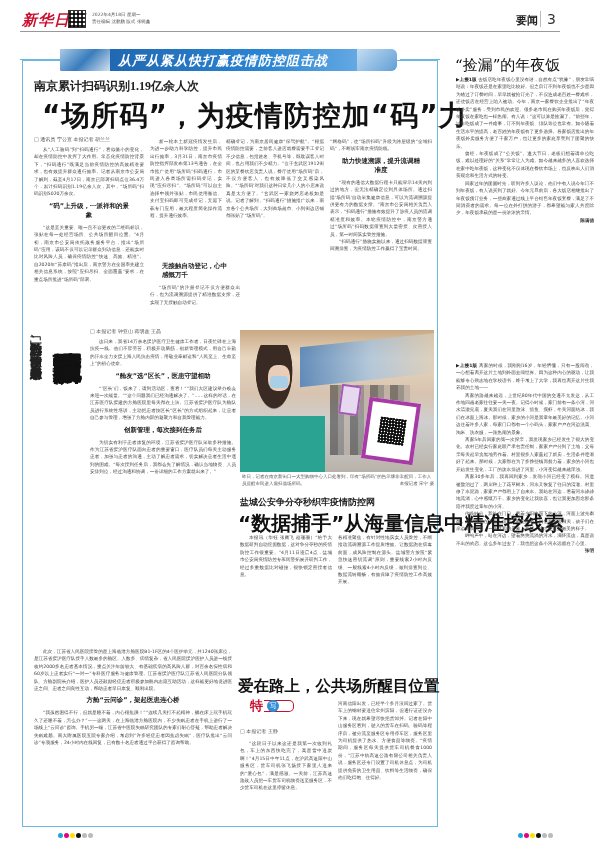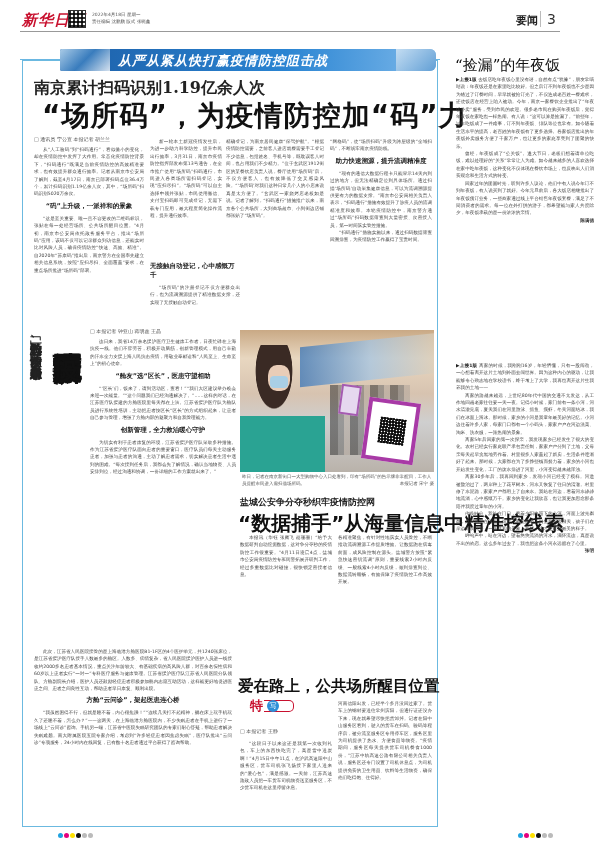"从严从紧从快打赢疫情防控阻击战" .banner { width: 376px -> 337px }
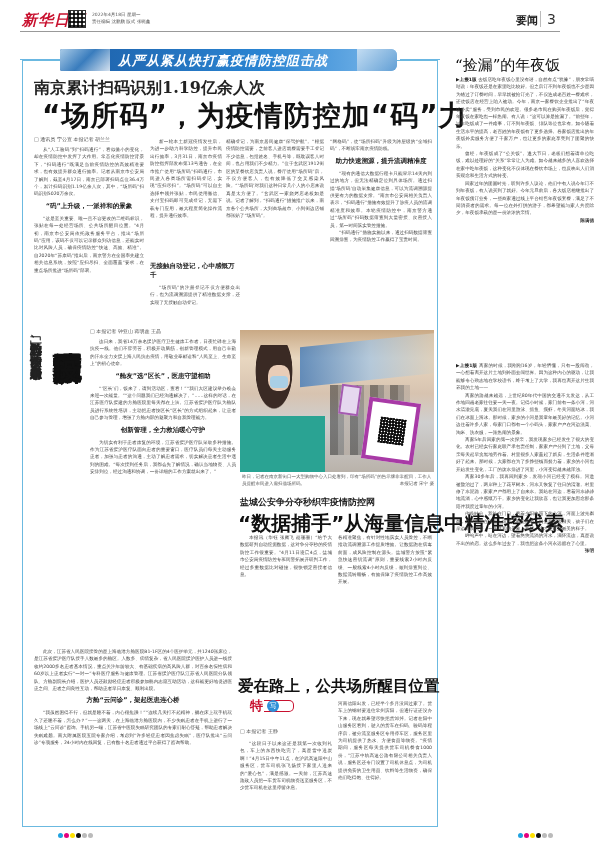"南京累计扫码识别1.19亿余人次" .kicker { font-family: none -> Liberation Serif, serif; font-size: 16px -> 12px }
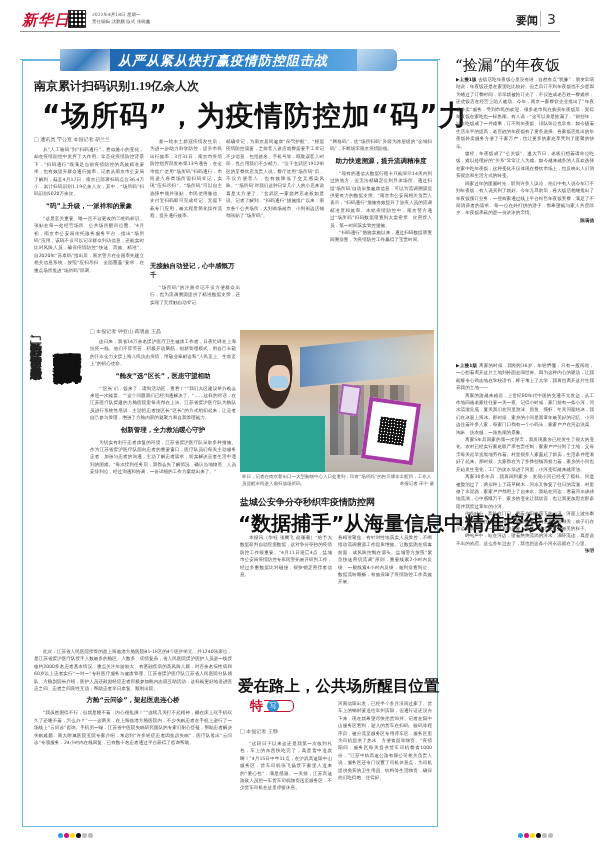"助力快速溯源，提升流调精准度" .subhead { margin: 4px 0 -> 4px 12px }
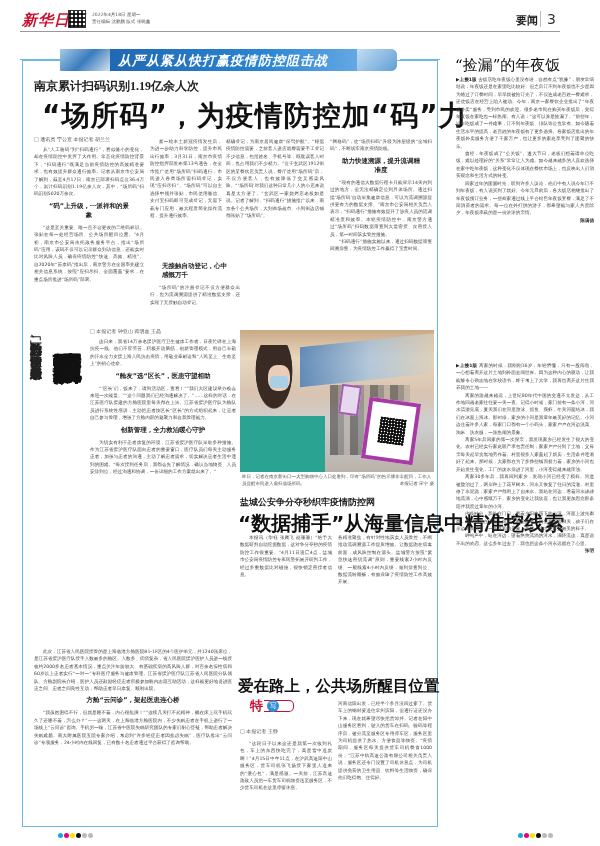"创新管理，全力救治暖心守护" div.subhead { text: 全力救治暖心守护 -> 每次接到任务后 }
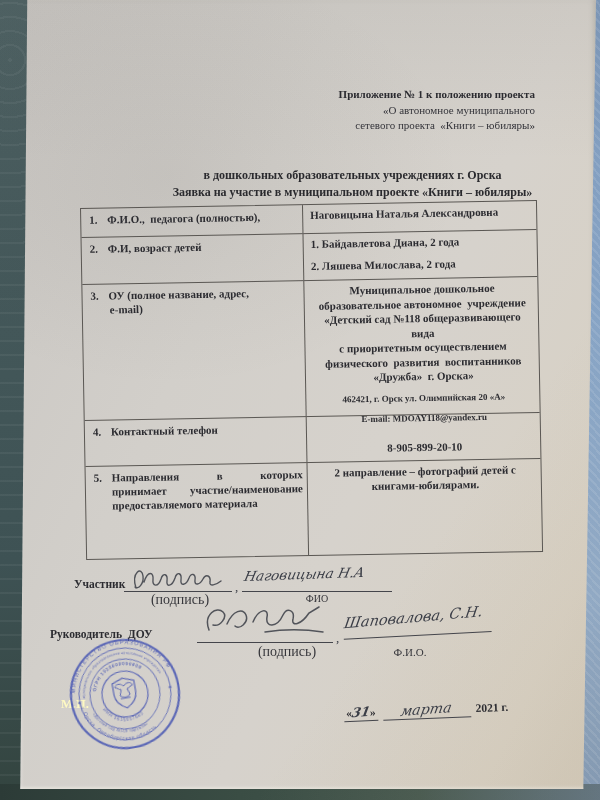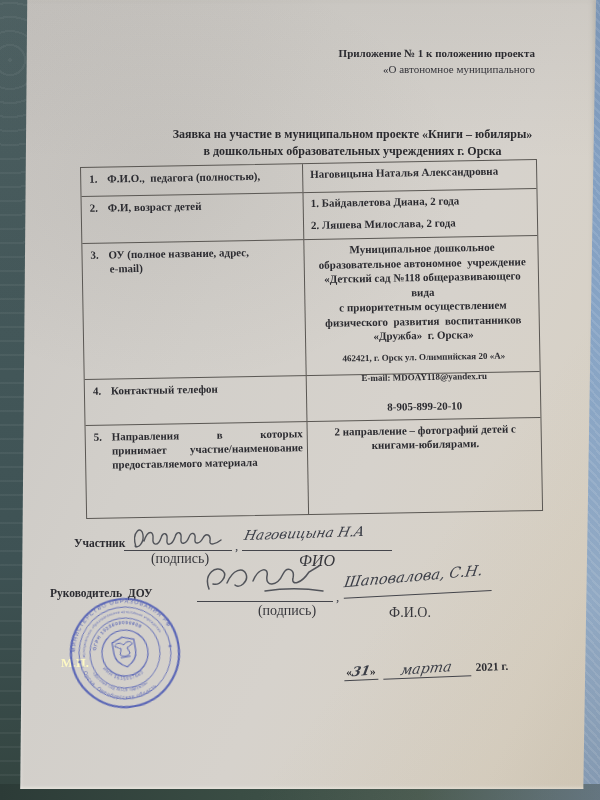"Приложение № 1 к положению" .content { margin-top: none -> 41px }
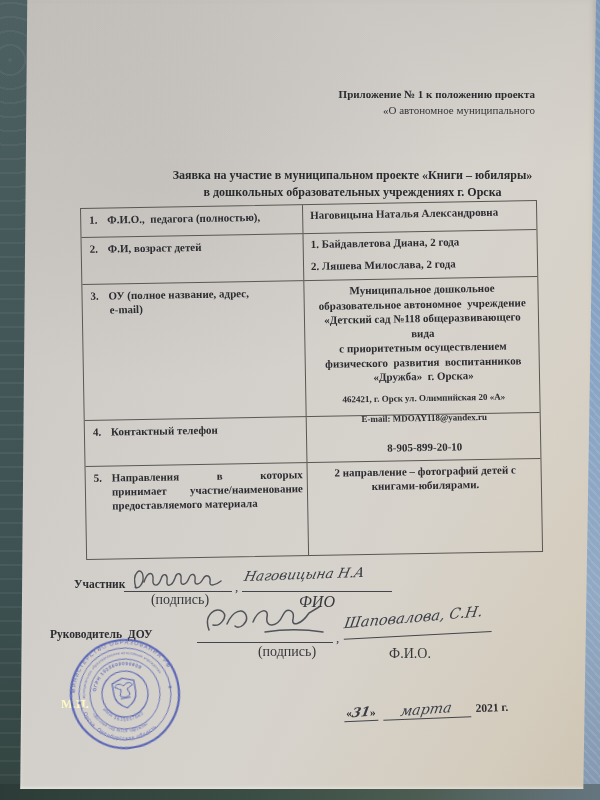"сетевого проекта «Книги – юбиляры»" div { html: none -> <div>сетевого проекта&nbsp; «Книги – юбиляры»</div> }
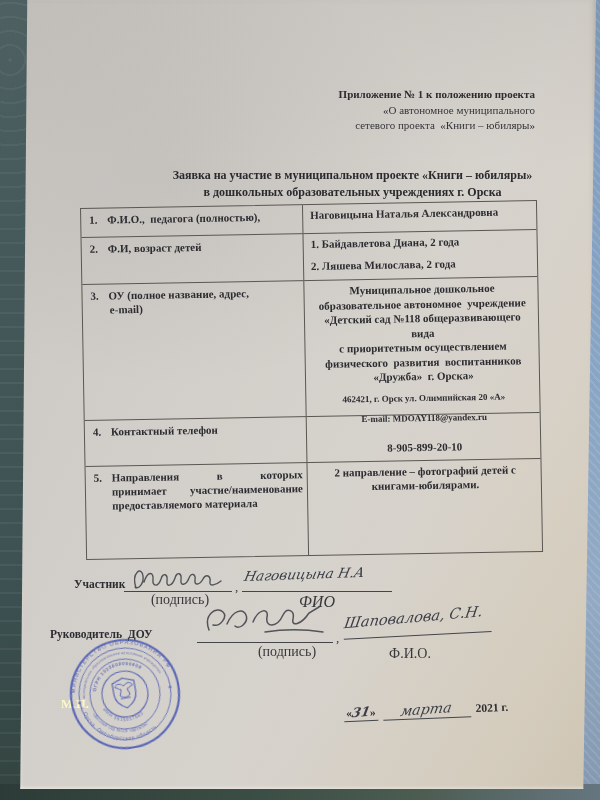"Заявка на участие в муниципальном" div { order: before "в дошкольных образовательных учреждениях" -> after "в дошкольных образовательных учреждениях" }
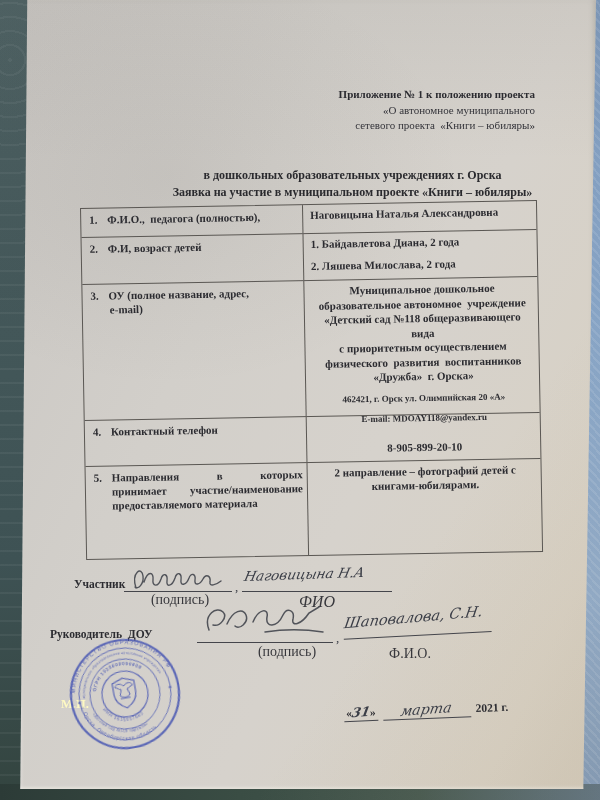"ФИО" div.sub { font-size: 16px -> 10px; font-style: italic -> none }
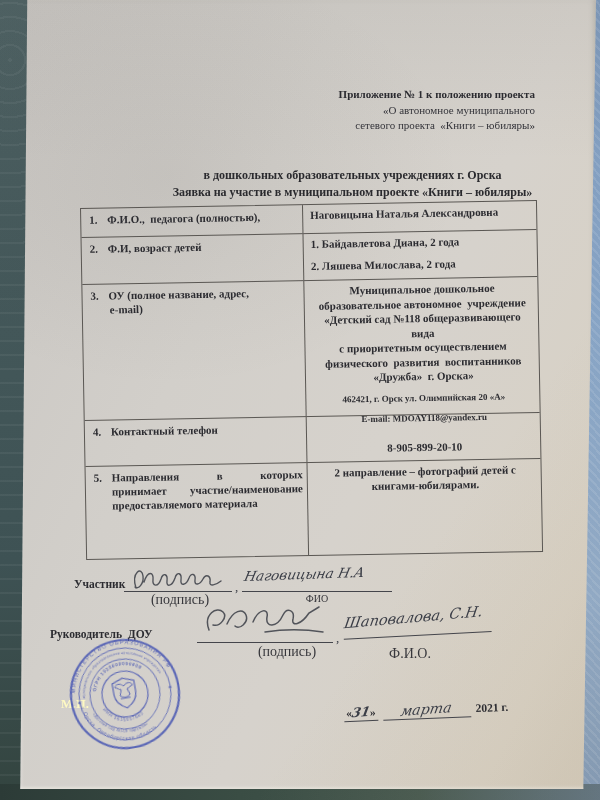"Ф.И.О." div.sub { font-size: 14px -> 11px }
--- --- ---
Work item.
Images stay out, but the rest of the data above must be repeated exactly.

Written response.
"从严从紧从快打赢疫情防控阻击战" .banner { width: 376px -> 337px }
"南京累计扫码识别1.19亿余人次" .kicker { font-family: none -> Liberation Serif, serif; font-size: 16px -> 12px }
"助力快速溯源，提升流调精准度" .subhead { margin: 4px 0 -> 4px 12px }
"创新管理，全力救治暖心守护" div.subhead { text: 全力救治暖心守护 -> 每次接到任务后 }
"Приложение № 1 к положению" .content { margin-top: none -> 41px }
"сетевого проекта «Книги – юбиляры»" div { html: none -> <div>сетевого проекта&nbsp; «Книги – юбиляры»</div> }
"Заявка на участие в муниципальном" div { order: before "в дошкольных образовательных учреждениях" -> after "в дошкольных образовательных учреждениях" }
"ФИО" div.sub { font-size: 16px -> 10px; font-style: italic -> none }
"Ф.И.О." div.sub { font-size: 14px -> 11px }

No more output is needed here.